During storage and handling, the manufacturer must ensure that mix-ups, damage, deterioration, contamination or other adverse effects must not affect the product.
Manufacturers must establish a procedure to authorise the receipt and dispatch the product to storage rooms. Manufacturers must maintain distribution records which should include the following:
(1) The name and address of the initial consignee (2) The identification and quantity of devices shipped (3) The date shipped (4) Any control number(s) used.
Further, Details on Installation procedures to be adopted by the manufacturer are given in detail.
This subpart describes the requirements of record keeping.
The manufacturer is expected to maintain confidentiality if required and a set record retention period for all records as per the nature of the document.

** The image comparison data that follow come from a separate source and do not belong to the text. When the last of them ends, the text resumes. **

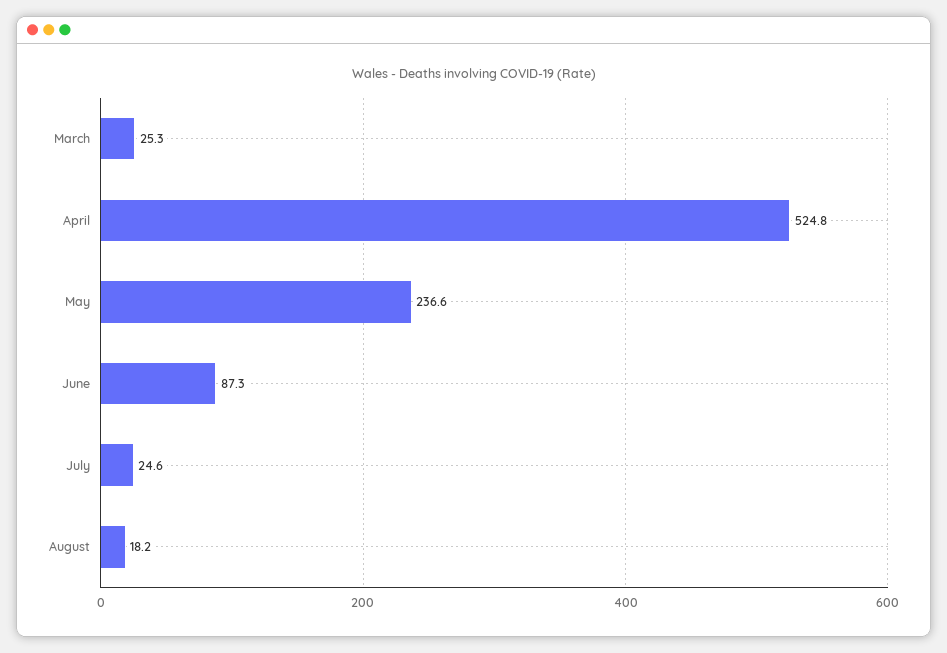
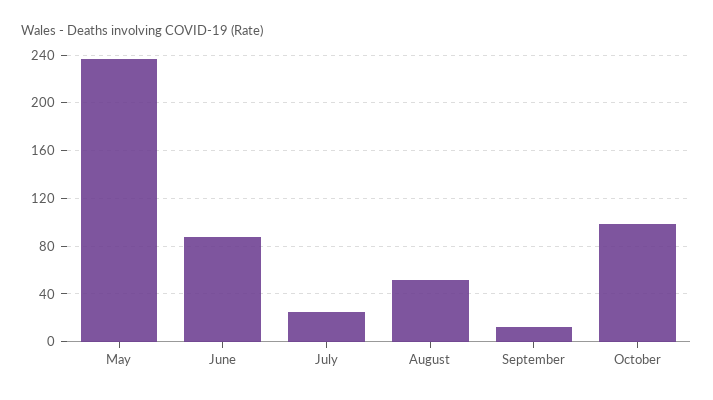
March: 25.3 -> none
April: 524.8 -> none
August: 18.2 -> 50
September: none -> 10
October: none -> 100

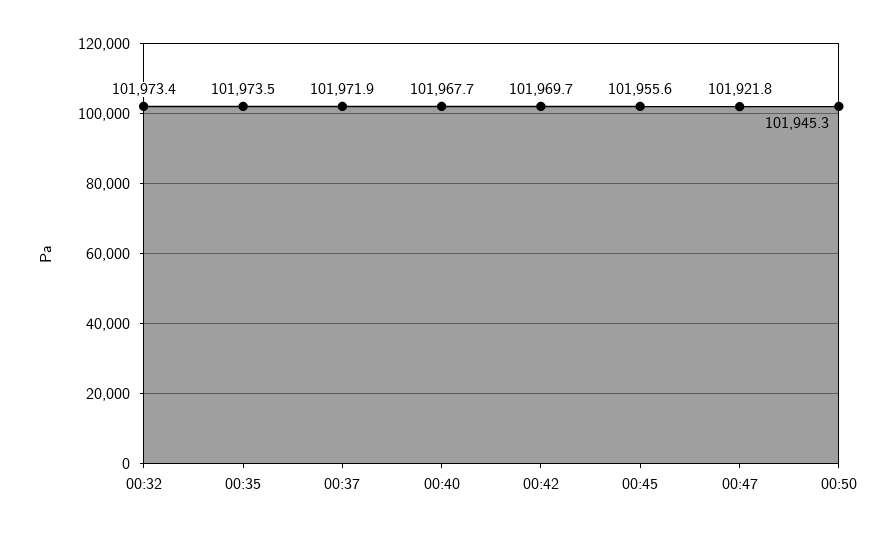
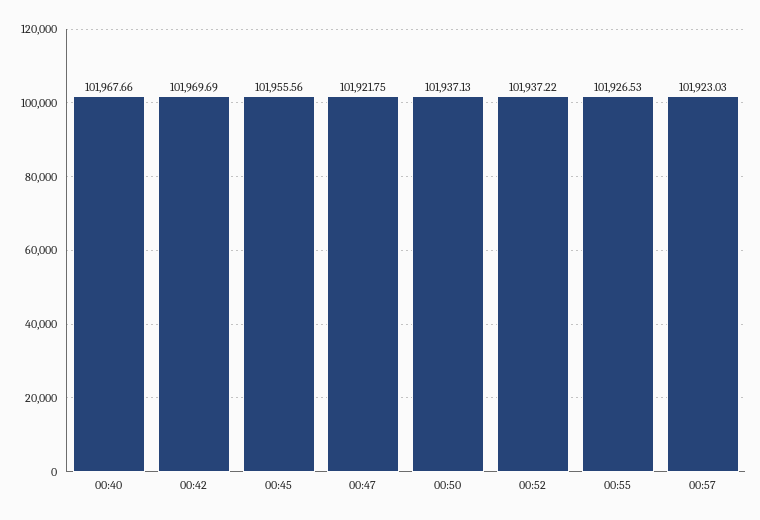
00:32: 101973.4 -> none
00:35: 101973.5 -> none
00:37: 101971.9 -> none
00:50: 101945.3 -> 101937.13
00:52: none -> 101937.22
00:55: none -> 101926.53
00:57: none -> 101923.03

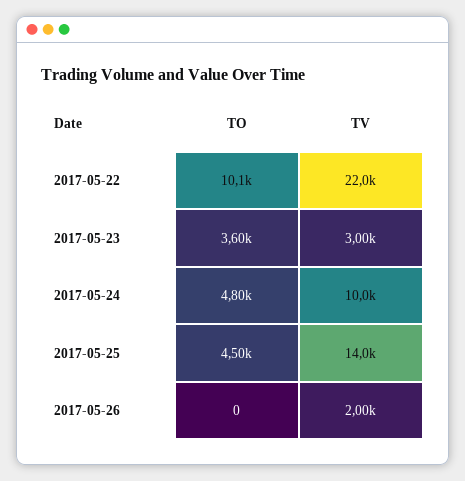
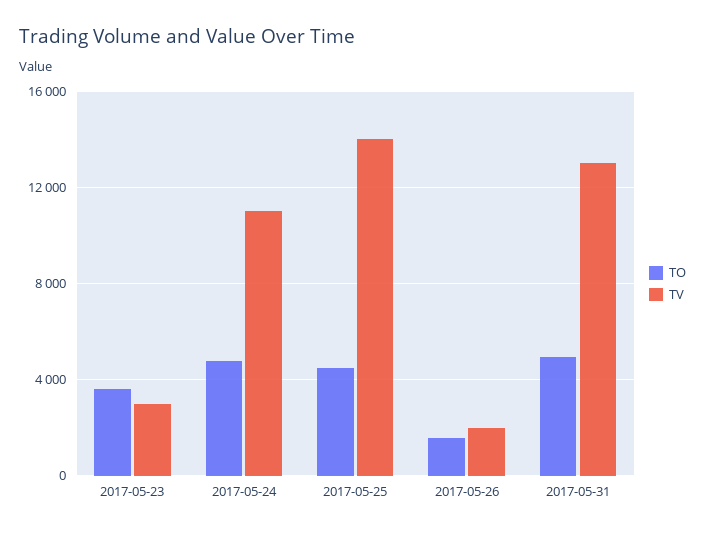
TO, 2017-05-22: 10100 -> none
TV, 2017-05-22: 22000 -> none
TV, 2017-05-24: 10000 -> 11000
TO, 2017-05-26: 0 -> 1500
TO, 2017-05-31: none -> 5000
TV, 2017-05-31: none -> 13000

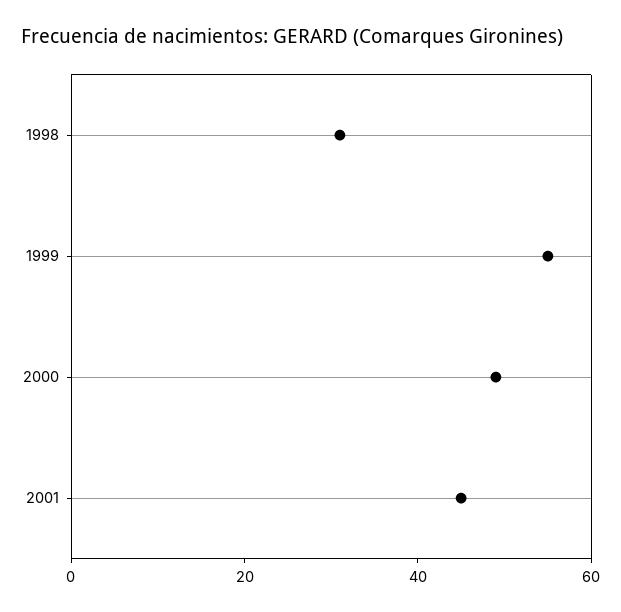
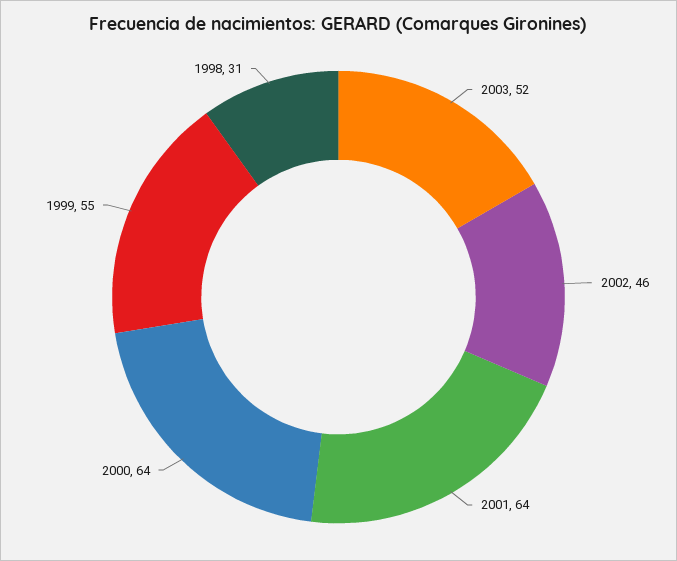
2000: 50 -> 64
2001: 45 -> 64
2003: none -> 52
2002: none -> 46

It shall include device specifications, production process, Quality assurance procedures, packaging, labelling, installation, maintenance, and servicing procedures and methods.
The manufacturer must also maintain a Device history record (DHR) which should contain the following information:
(a) The dates of manufacture (b) The quantity manufactured (c) The quantity released for distribution (d) The acceptance records which demonstrate the device is manufactured in accordance with the DMR (e) The primary identification label and labelling used for each production unit (f) Any unique device identifier (UDI) or universal product code (UPC), and any other device identification(s) and control number(s) used
Detailed information on complaint files and Quality system records are also included in this subpart.
This subpart describes servicing requirements.
Manufacturers are expected to analyse service reports with appropriate statistical methodology as per Sec 820.100.
Any service report that must be reported to the FDA under part 803 of the CGMP document shall automatically consider the report a complaint and proceed according to Sec 820.198. In general, the service report must include the following details:
(1) The name of the device serviced (2) Any unique device identifier (UDI) or universal product code (UPC) and any other device identification(s) and control number(s) used (3) The date of service (4) The individual(s) servicing the device (5) The service performed (6) The test and inspection data
The last subpart of the CGMP document gives details of Statistical Techniques to be used while following the CGMP guidelines.
What are the field safety corrective actions of the FDA?
FDA has a stringent FSCA requirement. Refer to our article to understand the FDA’s field safety corrective action procedures.
Are there exemptions from GMP?
Medical devices published in the Federal Register and codified in 21 CFR 862 to 892 and exempted by FDA classification regulations are exempted from following the GMP requirements. However, manufacturers of finished devices must maintain complaint files (21 CFR 820.198) and general requirements concerning records (21 CFR 820.180). Medical devices manufactured under an investigational device exemption (IDE) are not exempt from design control requirements under 21 CFR 820.30 of the QS regulation.
Is it acceptable for a manufacturer to produce sterile products by aseptic processing to rely solely on ISO standards to qualify the facility?
No, in addition to the ISO standards it is required that the manufacturer follows applicable FDA regulations.